SSKW. Sygn. 209/ 376
Sąd Specjalny Karny w Warszawie z
siedzibą w Łodzi .
Powiatowy Urząd Bezpieczeństwa Publicznego w Łowiczu 24 maja 1945 roku wystawił nakaz zatrzymania Jana Sierszaka ,zamieszkałego w Łowiczu przy ulicy Zduńskiej 48.
Łowicz - 2 czerwca 1945 r. / przesłuchanie podejrzanego /
(...)Przyznaję ,że idąc na rękę
okupacyjnej władzy niemieckiej wydałem w ręce gestapo Berkowicza
Franciszka .Nie przyznaję się ,bym wydał Markusfelda Józefa. Tego
ostatniego wydał Berkowicz po aresztowaniu .Ja zawsze byłem
antysemitą – bo Żydzi zabili mi przyjaciela w roku 1918 –
sierżanta W.P i od tej chwili przysiągłem zemstę .W roku 1943
poszedłem na żandarmerię w Łowiczu i powiedziałem ,że na ulicy
Bratkowice mieszka Żyd Berkowicz .Żandarmi dali mi karty do
policji polskiej na aresztowanie Berkowicza .Idąc na komisariat
spotkałem Niemca Bruna z ''Sonderdienstu'' naszego znajomego. Ten
zapytał ,gdzie idę i poszedł ze mną .Wzięliśmy policjantów i
poszliśmy po Berkowicza .Tam Brunn sprawdziwszy ,że Berkowicz
jest obrzezany ,kazał mu iśc z nami. Odprowadziliśmy go na
komisariat polski. Potem ja wróciłem do domu .Cały ten czas byłem
wstawiony .Po rozstrzelaniu Berkowicza , dowiedziałem się o jego
śmierci na drugi dzień .Przy egzekucji nie byłem. Markusfelda nie
wydałem i nie przyznaję się, abym cokolwiek zrobił ,by jego
wystawić Niemcom. Poza tym nikomu krzywdy nie zrobiłem ,byłem
Polakiem i kenkartę miałem polską .Po paru miesiącach dostałem
dwa ostrzeżenia od jakiejś tajnej organizacji ,bym się uspokoił i
był prawym Polakiem .Ja się przestraszyłem i zgłosiłem się na
wyjazd do Rzeszy – gdzie byłem od lipca 1943 do marca 1945 roku.
Wróciłem do Łowicza w maju i aresztowano mnie. Od marca do maja
pracowałem w milicji Obywatelskiej w Konotopie koło Olsztyna. W
gestapo nie pracowałem i nie donosiłem na nikogo. Jeżeli czasami
zabierałem żywność ludziom - Polakom, to robiłem to po
pijanemu.

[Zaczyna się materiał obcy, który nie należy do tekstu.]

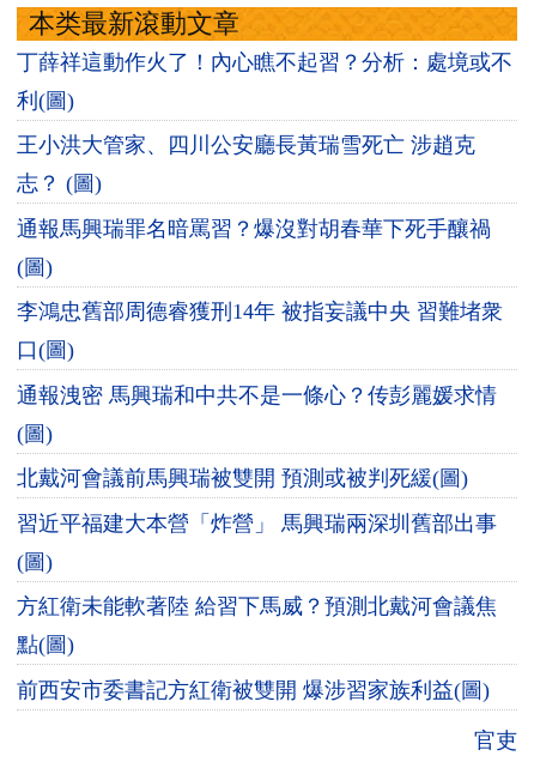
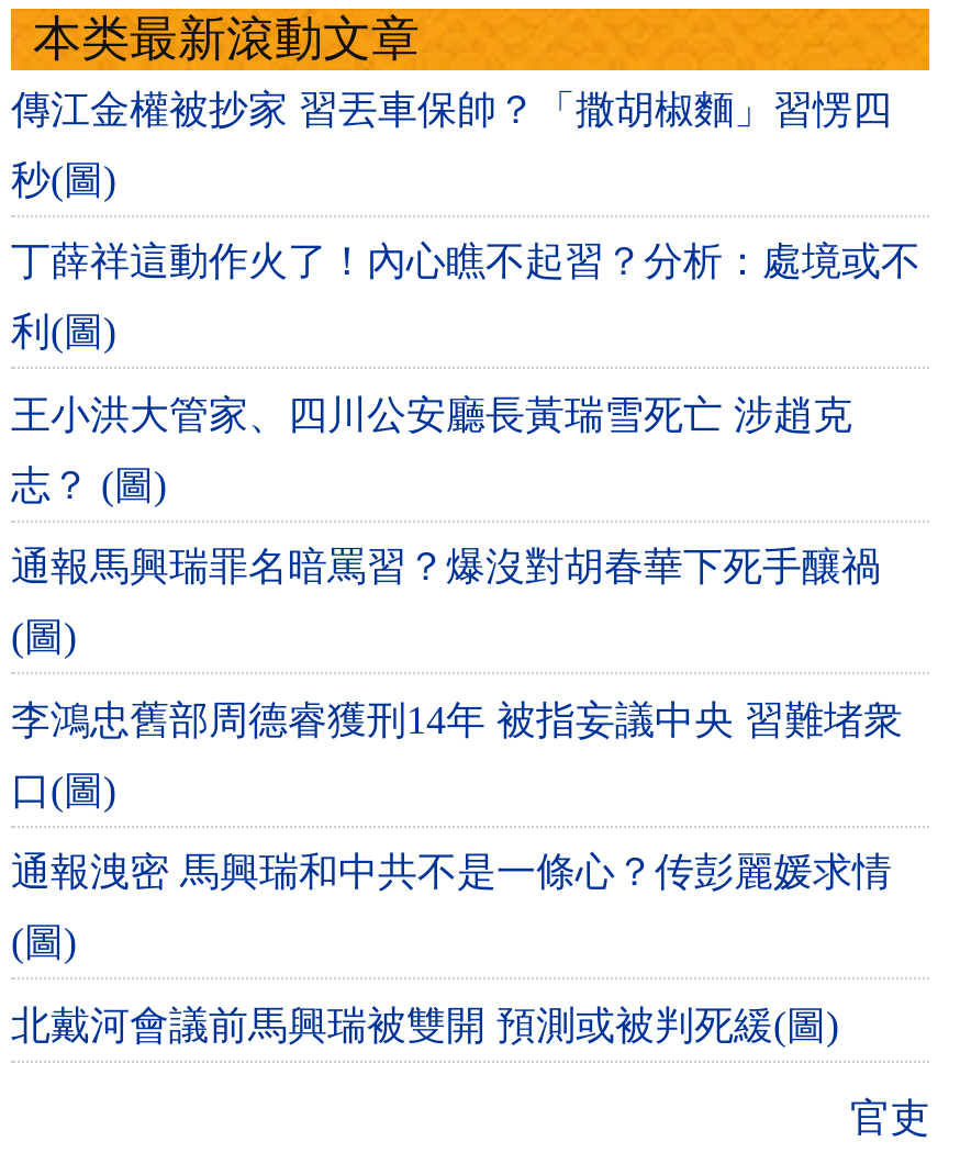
none -> [11,87,892,201] 傳江金權被抄家 習丟車保帥？「撒胡椒麵」習愣四 | 秒(圖)
moved [17,50,512,490] -> [11,240,920,1047]: 丁薛祥這動作火了！內心瞧不起習？分析：處境或不 | 利(圖) | 王小洪大管家、四川公安廳長黃瑞雪死亡 涉趙克 | ... | (圖) | 北戴河會議前馬興瑞被雙開 預測或被判死緩(圖)
[17,511,497,702] 習近平福建大本營「炸營」 馬興瑞兩深圳舊部出事 | (圖) | 方紅衛未能軟著陸 給習下馬威？預測北戴河會議焦 | 點(圖) | 前西安市委書記方紅衛被雙開 爆涉習家族利益(圖) -> none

Pracowałem w kawiarni Schmidta jako skrzypek. Dodaję ,że
to Brunn mi powiedział ,że Berkowicz wsypał Markusfelda.
Berkowiczową chciałem też zapytać ,czy nie jest Żydówką .To
wszystko (...)
Przesłuchanie / 8 czerwca 1945 r. /
Śledczy :(PUBP – Józef Studziński)
Kiedy i w jakich okolicznościach zostaliście zwerbowani jako
agent gestapo?
Podejrzany:
Było to w roku 1943
,wspólnie z gestapowcem Brunem wydawałem Polaków w ręce gestapo.
Śledczy :
Kogo wydaliście w ręce
gestapo wspólnie z gestapowcem Brunem ?
Podejrzany :
W ręce gestapo wydałem
Berkowicza Franciszka i Markusfelda Józefa.
Śledczy :
Jaki los spotkał wyżej
wymienionych ,których wydaliście w ręce gestapo ?
Podejrzany :
Berkowicza i Markusfelda
rozstrzelano w dniu 25 kwietnia 1943 r, na żydowskim cmentarzu koło
Łowicza .
Śledczy:
Jakie wynagrodzenie
pobieraliście od gestapo za zbrodniczą robotę przeciw Polakom?
Podejrzany:
Pobierałem artykuły
żywnościowe ,jak: cukier ,mąkę i inne rzeczy ,lecz za pracę
,grając w niemieckich klubach w Łowiczu.
Śledczy :
Czy prześladował żonę i
córkę Berkowicza ?
Podejrzany:
Tak jest, przyznaję się
,że byłem kilka razy po Berkowiczównę ,by zabrać ją i oddać w
ręce gestapo ,lecz robiłem to w stanie nietrzeźwym.
Śledczy:
Za co oddaliście w ręce
gestapo Markusfelda i Berkowicza rozstrzelanych dn.25 kwietnia 1943 r.?
Podejrzany:
Powodując się nienawiścią
do Żydów ,ponieważ Żyd zastrzelił mi najlepszego kolegę i
przyjaciela z lat młodzieńczych, a że Berkowicz i Markusfeld
pochodzili z rodzin żydowskich i byli przechrztami ,więc z zemsty
oddałem ich w ręce gestapo.
Śledczy:
Śledztwo rozporządza
materiałem ,że nosząc ''hakenkreutz'' zatrzymywaliście Polaków
jadących rowerami ,pobierając od nich kary pieniężne ,oraz
wieśniakom zabieraliście masło oraz inne artykuły żywnościowe
,przyznajecie się do tego?
Podejrzany :
tak jest ,przyznaję się
do tego ,lecz robiłem to zwykle po pijanemu(...)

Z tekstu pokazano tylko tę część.